You know that adage about how Inuits have 47 different words for ‘snow?’ I think about that sometimes when I come across a feeling that can’t be explained, or one that doesn’t seem to fit into an appropriate category. Maybe we just don’t have a word for it in my mother tongue. Or maybe the closest word just falls short? Such is the case with loneliness. Wouldn’t you agree?

It’s such an intricate feeling, it can encompass so many different experiences. Loneliness isn’t always a sad feeling, and it isn’t even always experienced in solitude. It’s possible to be lonely in the middle of a room full of people, or on the happiest day of your life.
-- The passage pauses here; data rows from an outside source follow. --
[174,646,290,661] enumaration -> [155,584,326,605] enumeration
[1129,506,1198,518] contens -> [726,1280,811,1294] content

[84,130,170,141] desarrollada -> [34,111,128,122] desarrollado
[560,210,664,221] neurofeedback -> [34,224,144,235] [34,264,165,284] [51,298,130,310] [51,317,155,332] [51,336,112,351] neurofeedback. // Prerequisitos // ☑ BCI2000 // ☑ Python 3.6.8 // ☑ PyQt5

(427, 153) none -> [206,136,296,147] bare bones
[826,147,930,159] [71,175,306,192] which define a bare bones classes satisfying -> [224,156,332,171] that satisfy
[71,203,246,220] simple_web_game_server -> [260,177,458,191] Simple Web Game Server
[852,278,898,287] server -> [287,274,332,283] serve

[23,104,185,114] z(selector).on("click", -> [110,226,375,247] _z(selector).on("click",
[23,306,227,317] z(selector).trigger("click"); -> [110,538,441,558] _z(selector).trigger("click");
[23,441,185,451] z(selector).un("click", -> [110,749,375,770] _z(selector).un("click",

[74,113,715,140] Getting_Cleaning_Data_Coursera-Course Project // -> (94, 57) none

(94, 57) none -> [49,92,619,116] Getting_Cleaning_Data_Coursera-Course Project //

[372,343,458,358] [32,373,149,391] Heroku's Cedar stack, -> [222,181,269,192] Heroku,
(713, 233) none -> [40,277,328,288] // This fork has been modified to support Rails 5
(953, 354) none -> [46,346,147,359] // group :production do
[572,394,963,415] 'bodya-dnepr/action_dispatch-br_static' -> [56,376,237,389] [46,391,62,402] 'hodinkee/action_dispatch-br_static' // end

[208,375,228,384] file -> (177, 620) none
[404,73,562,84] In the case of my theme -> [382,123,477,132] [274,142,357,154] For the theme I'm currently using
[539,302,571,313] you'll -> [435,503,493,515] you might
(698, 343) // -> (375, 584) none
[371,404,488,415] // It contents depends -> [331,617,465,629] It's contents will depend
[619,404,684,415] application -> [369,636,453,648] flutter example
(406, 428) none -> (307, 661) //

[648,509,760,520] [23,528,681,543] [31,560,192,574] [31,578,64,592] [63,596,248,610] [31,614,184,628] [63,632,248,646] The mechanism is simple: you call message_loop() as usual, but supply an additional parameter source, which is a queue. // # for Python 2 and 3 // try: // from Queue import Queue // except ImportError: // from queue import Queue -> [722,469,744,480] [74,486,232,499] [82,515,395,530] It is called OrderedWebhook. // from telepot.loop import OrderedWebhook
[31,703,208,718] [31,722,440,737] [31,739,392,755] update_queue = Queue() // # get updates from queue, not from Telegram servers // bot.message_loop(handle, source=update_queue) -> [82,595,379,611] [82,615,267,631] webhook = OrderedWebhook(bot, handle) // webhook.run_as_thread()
It transcends.

A few months ago I came across a post from Mari Andrew, one of my favorite writers on Instagram, where she outlines different types of loneliness (I’ve included her greatness at the bottom of this post). I loved it, like I do with most of her stuff. But one type of loneliness that she included just hit me right in the gut: “Loneliness of needing to verbally process with someone who is trapped in another time zone.” This! This.

Being an expat for the past four years has led me to this type of loneliness more than I care to admit. It happens whenever I have a big ‘can of worms’ of a topic that I need to delve into with a trusted confidant, and all of those beloveds are only available in a WhatsApp message or a video chat, residing six hours in the past.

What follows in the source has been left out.